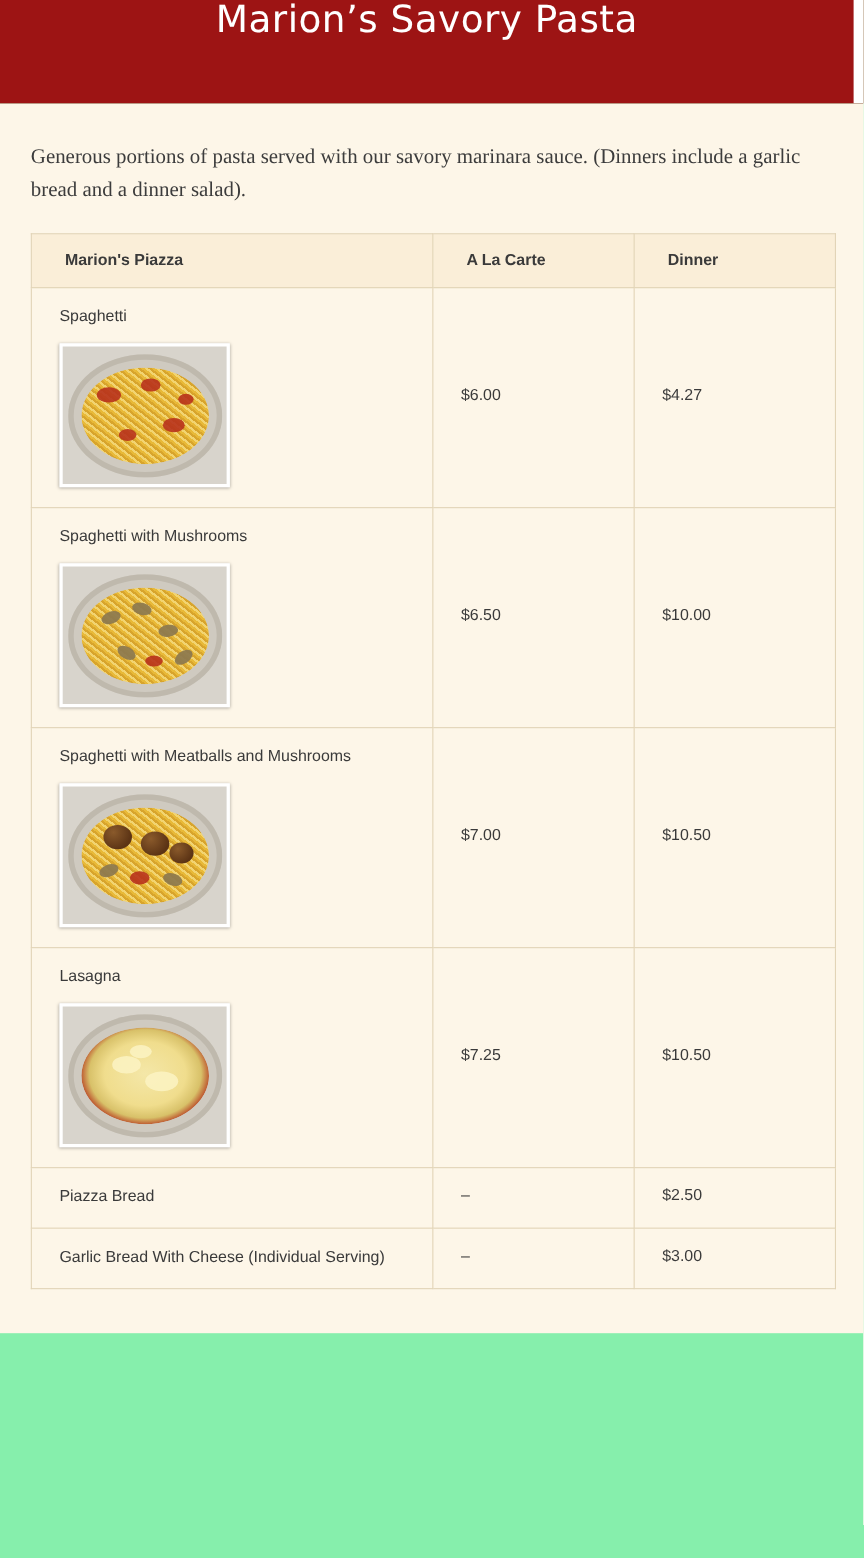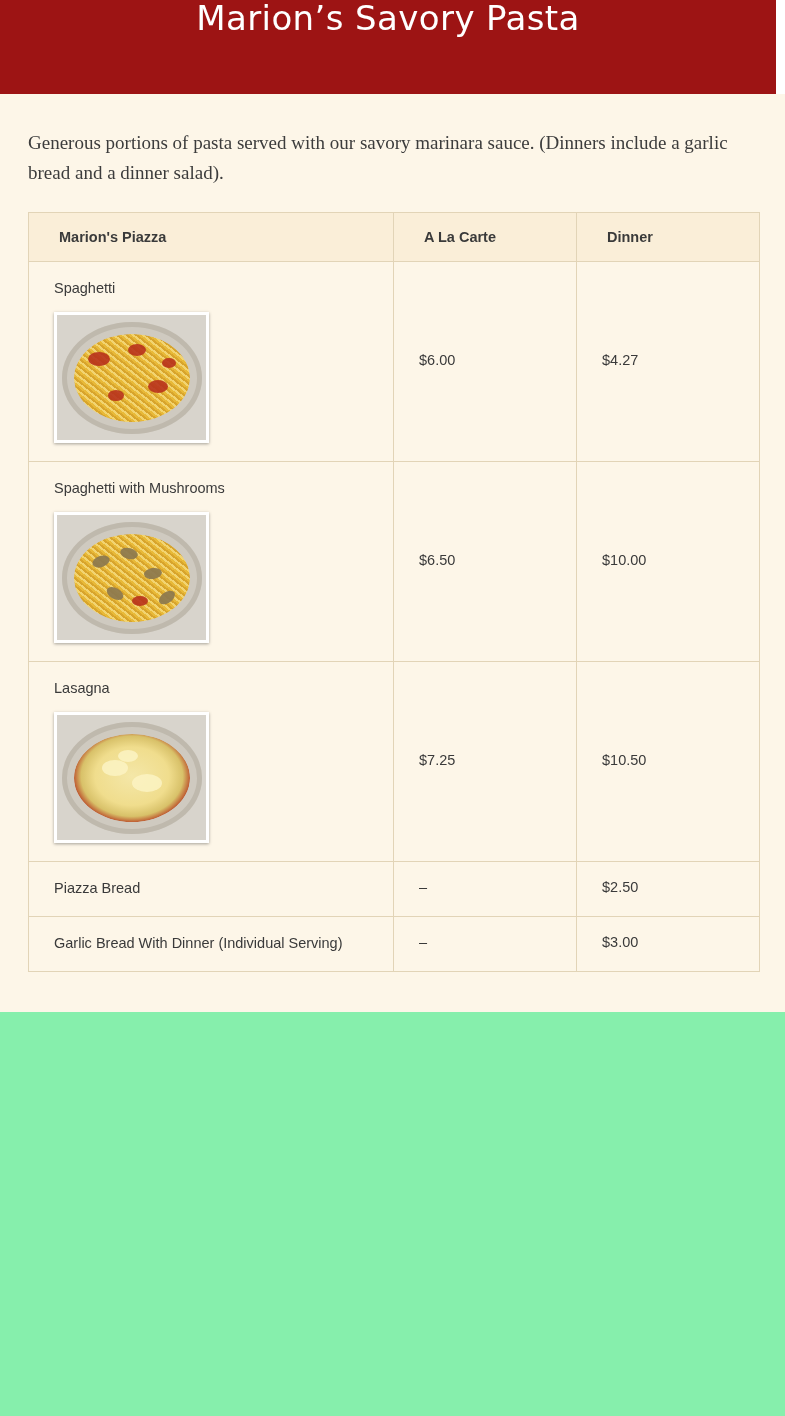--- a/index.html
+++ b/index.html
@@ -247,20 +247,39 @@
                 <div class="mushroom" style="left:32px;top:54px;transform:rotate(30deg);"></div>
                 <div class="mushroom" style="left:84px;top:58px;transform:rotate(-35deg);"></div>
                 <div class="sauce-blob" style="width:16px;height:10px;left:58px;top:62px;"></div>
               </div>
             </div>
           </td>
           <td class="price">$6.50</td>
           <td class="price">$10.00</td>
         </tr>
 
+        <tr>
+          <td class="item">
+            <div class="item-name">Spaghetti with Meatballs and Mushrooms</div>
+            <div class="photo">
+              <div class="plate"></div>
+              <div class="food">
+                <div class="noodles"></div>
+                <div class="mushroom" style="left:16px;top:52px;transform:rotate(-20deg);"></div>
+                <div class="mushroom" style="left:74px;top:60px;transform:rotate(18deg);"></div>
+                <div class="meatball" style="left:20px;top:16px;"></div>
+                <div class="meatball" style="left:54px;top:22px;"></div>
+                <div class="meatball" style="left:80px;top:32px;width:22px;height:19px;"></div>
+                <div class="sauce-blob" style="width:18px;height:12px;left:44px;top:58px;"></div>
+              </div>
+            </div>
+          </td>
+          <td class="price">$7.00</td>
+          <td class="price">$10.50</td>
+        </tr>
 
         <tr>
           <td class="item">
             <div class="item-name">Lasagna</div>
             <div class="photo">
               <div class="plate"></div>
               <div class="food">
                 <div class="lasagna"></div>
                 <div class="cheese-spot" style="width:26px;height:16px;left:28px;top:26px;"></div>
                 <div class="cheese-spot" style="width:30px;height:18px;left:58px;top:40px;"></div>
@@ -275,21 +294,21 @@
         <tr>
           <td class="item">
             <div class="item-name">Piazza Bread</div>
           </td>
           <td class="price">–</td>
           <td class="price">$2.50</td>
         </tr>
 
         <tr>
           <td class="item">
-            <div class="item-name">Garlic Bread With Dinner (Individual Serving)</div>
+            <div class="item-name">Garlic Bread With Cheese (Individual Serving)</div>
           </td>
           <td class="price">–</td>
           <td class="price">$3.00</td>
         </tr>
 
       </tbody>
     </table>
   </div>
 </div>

==

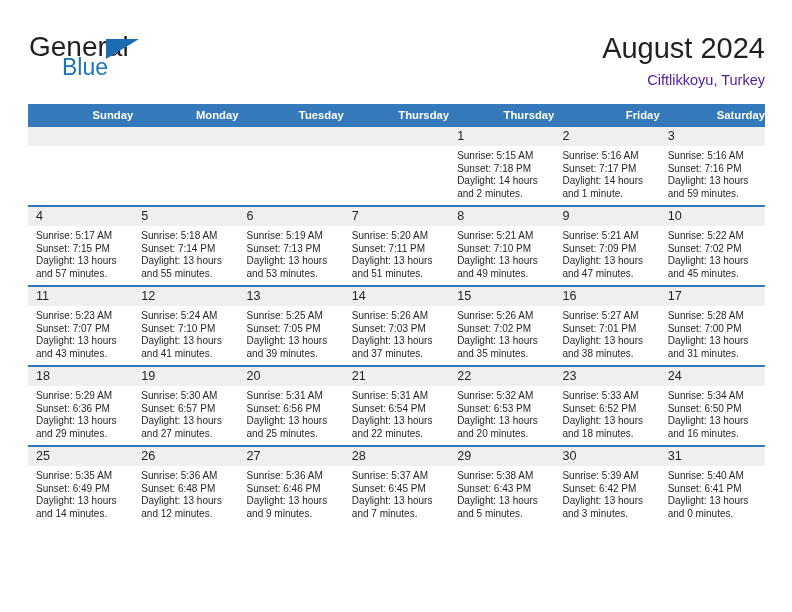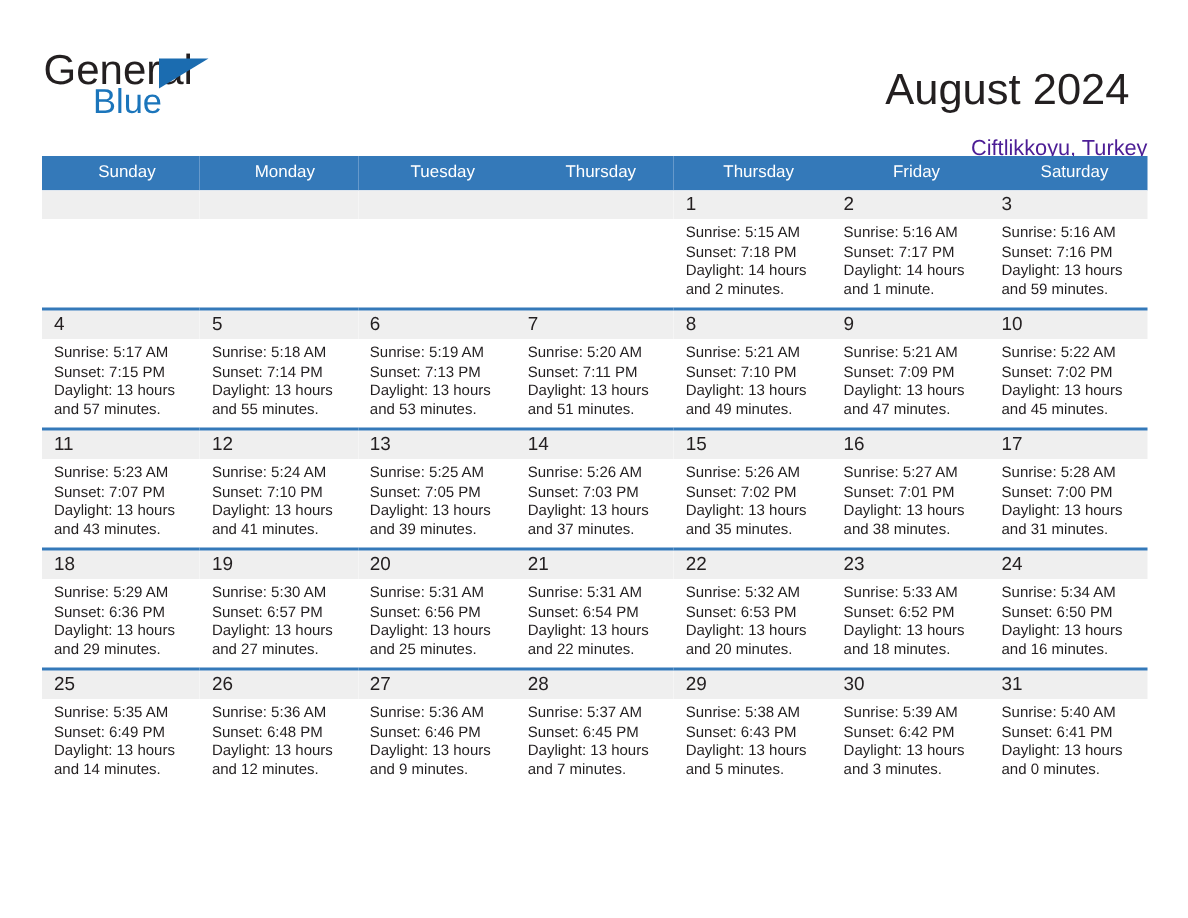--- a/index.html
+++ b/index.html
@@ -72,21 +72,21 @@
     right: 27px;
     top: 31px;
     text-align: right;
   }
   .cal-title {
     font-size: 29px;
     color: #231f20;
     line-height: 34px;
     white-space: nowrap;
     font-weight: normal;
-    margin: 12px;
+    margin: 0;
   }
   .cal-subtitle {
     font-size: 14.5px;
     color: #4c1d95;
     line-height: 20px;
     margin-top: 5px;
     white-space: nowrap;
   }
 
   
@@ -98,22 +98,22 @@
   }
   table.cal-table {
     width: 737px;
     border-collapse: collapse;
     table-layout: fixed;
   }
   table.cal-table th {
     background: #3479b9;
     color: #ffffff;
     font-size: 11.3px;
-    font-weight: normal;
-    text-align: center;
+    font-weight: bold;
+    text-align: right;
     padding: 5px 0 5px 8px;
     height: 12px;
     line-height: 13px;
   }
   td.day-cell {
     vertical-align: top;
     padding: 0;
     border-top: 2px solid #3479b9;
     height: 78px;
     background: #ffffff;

* * *

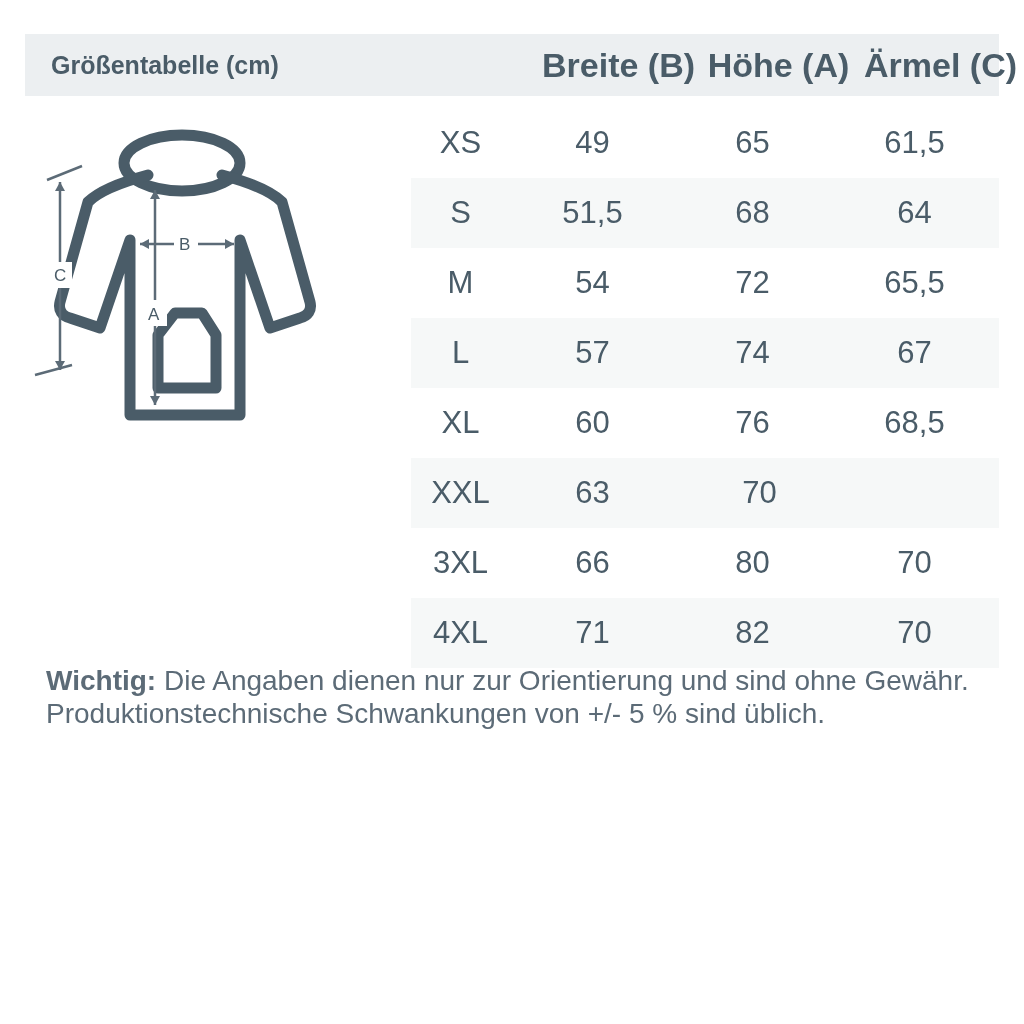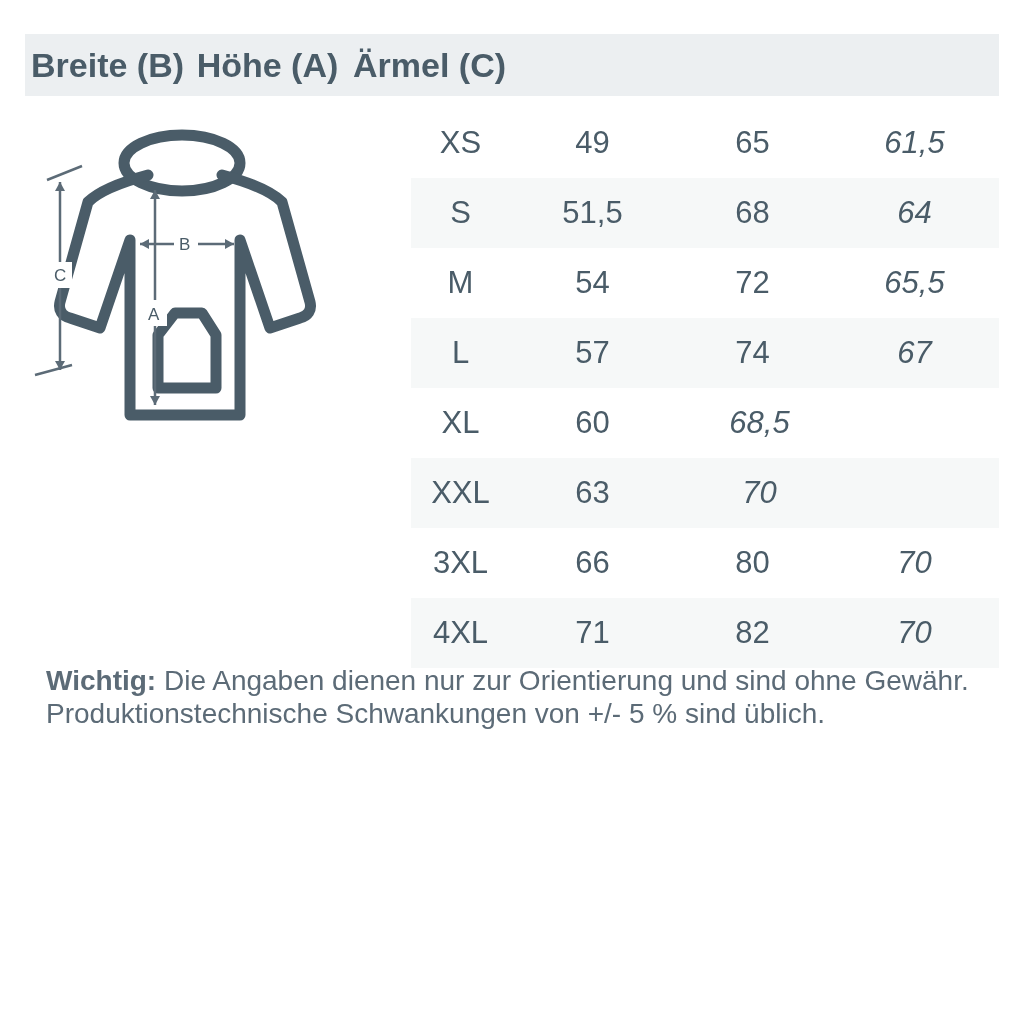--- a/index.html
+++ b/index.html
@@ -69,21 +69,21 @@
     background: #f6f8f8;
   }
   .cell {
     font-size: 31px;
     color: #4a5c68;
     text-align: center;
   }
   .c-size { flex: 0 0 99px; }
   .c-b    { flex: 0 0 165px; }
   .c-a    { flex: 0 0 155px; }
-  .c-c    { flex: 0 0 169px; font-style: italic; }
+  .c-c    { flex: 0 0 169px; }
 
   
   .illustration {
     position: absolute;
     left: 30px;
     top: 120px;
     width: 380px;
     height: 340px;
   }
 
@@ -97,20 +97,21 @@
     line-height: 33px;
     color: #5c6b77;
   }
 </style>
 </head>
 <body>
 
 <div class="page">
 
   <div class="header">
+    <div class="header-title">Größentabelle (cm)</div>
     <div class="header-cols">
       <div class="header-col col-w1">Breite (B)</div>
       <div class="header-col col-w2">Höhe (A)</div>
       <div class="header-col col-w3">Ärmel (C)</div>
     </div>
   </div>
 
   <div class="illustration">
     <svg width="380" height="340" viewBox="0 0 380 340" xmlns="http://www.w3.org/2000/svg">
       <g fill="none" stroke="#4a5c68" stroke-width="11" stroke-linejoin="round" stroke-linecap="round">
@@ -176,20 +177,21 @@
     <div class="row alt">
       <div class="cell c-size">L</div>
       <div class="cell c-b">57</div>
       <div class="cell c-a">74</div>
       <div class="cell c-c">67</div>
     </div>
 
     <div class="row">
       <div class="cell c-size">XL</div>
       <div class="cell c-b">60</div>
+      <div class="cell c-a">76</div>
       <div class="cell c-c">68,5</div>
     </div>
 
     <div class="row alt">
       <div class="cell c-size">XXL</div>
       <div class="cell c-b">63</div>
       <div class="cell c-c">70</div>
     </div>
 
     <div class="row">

» **The problem**
Lines with the string "Serving": pick each one out of the material and return it.

» **Answer section**
-            <div class="item-name">Garlic Bread With Dinner (Individual Serving)</div>
+            <div class="item-name">Garlic Bread With Cheese (Individual Serving)</div>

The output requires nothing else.